(Data shown Opens)

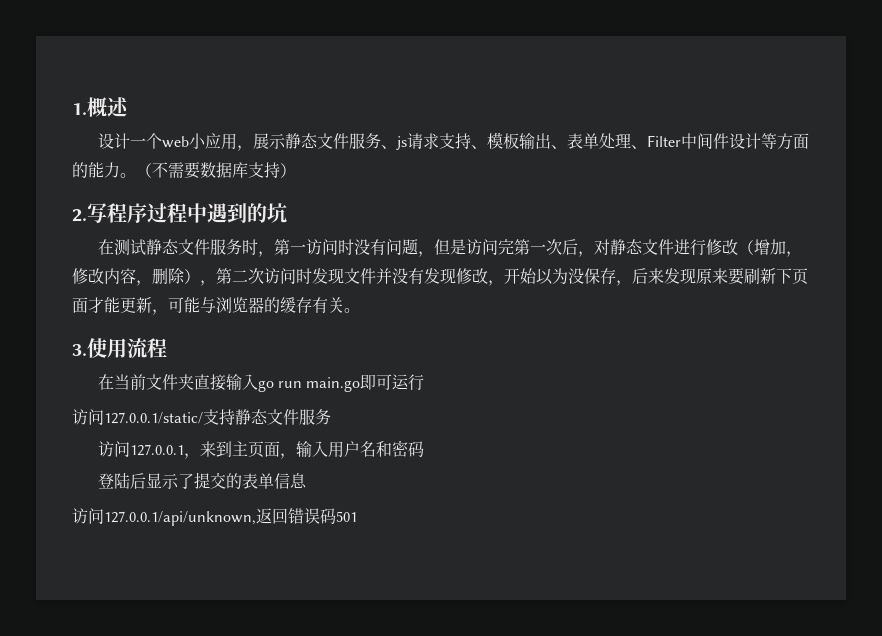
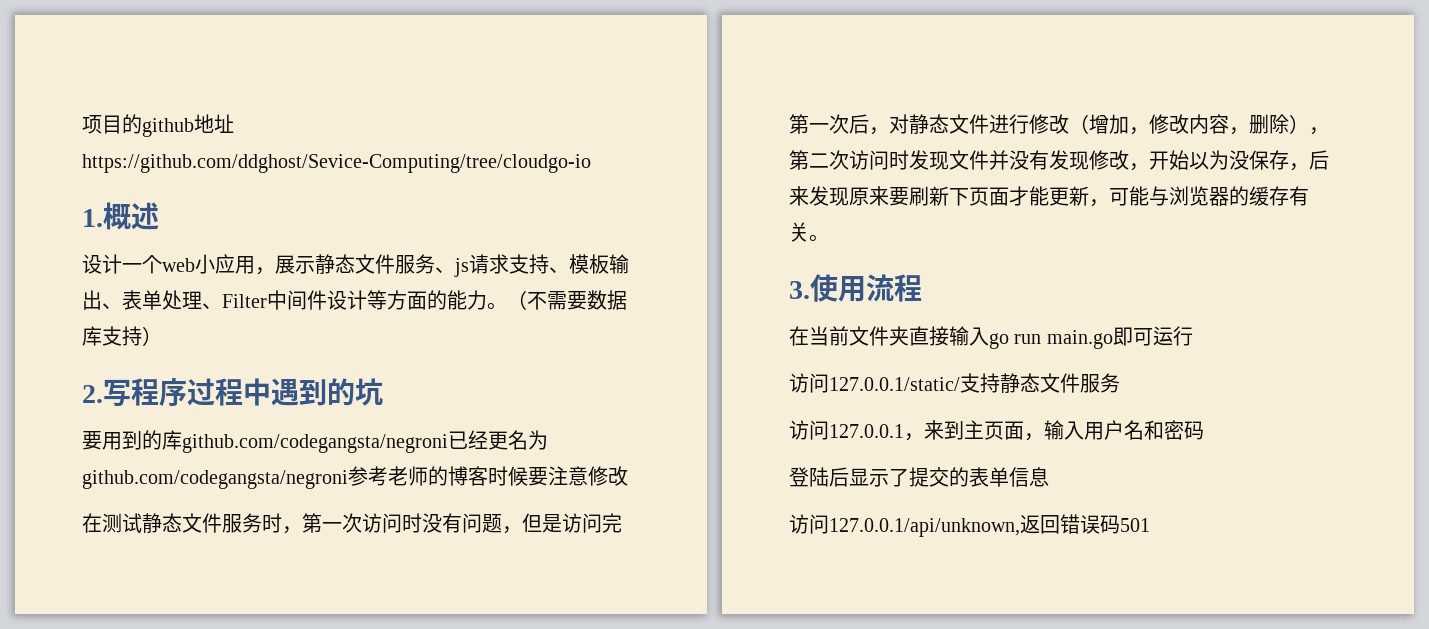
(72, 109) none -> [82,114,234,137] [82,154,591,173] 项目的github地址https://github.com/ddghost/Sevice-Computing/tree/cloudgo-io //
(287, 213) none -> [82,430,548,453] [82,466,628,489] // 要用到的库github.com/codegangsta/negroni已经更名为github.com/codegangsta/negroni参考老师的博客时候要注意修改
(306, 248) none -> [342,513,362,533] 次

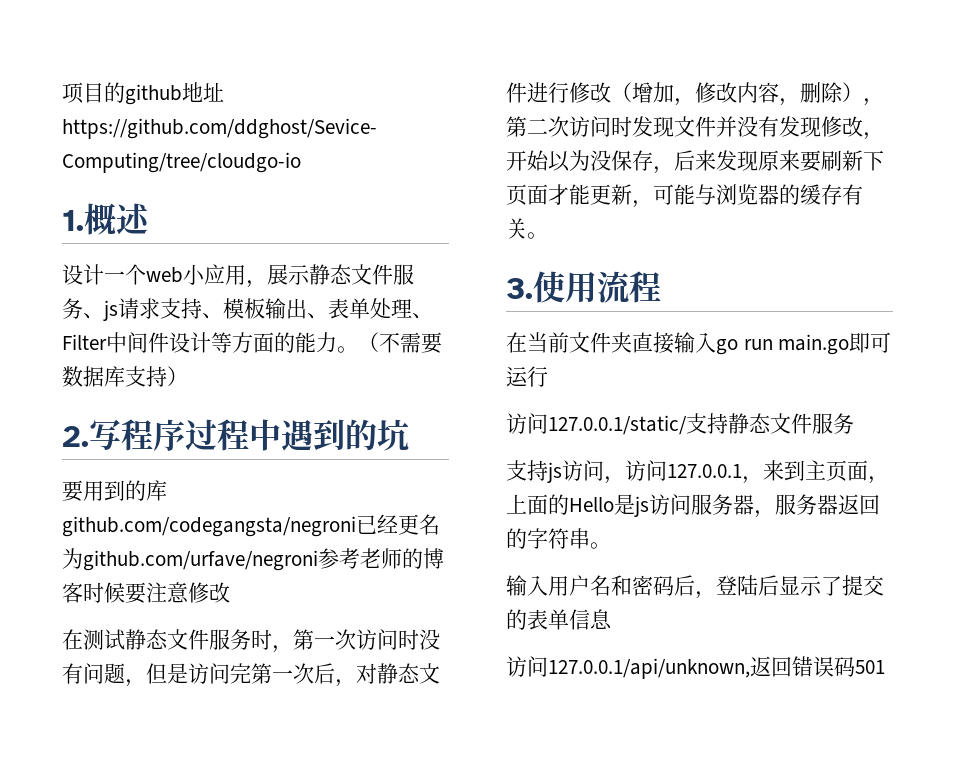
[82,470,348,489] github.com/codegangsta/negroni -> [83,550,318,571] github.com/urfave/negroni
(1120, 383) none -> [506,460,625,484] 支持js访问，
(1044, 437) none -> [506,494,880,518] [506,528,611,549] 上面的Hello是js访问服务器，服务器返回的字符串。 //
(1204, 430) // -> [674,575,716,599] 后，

(Data shown Closes)
(Data shown Opens)

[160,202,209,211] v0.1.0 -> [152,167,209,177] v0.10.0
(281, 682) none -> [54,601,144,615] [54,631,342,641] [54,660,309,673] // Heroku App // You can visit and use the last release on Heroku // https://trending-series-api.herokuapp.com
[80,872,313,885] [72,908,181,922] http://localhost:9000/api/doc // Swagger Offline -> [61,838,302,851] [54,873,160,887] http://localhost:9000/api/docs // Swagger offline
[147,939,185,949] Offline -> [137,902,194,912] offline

(Data shown Closes)

*Task item*: Search the records for the string "Offline" and report each line that has it.

*Final answer*:
[80,872,313,885] [72,908,181,922] http://localhost:9000/api/doc // Swagger Offline -> [61,838,302,851] [54,873,160,887] http://localhost:9000/api/docs // Swagger offline
[147,939,185,949] Offline -> [137,902,194,912] offline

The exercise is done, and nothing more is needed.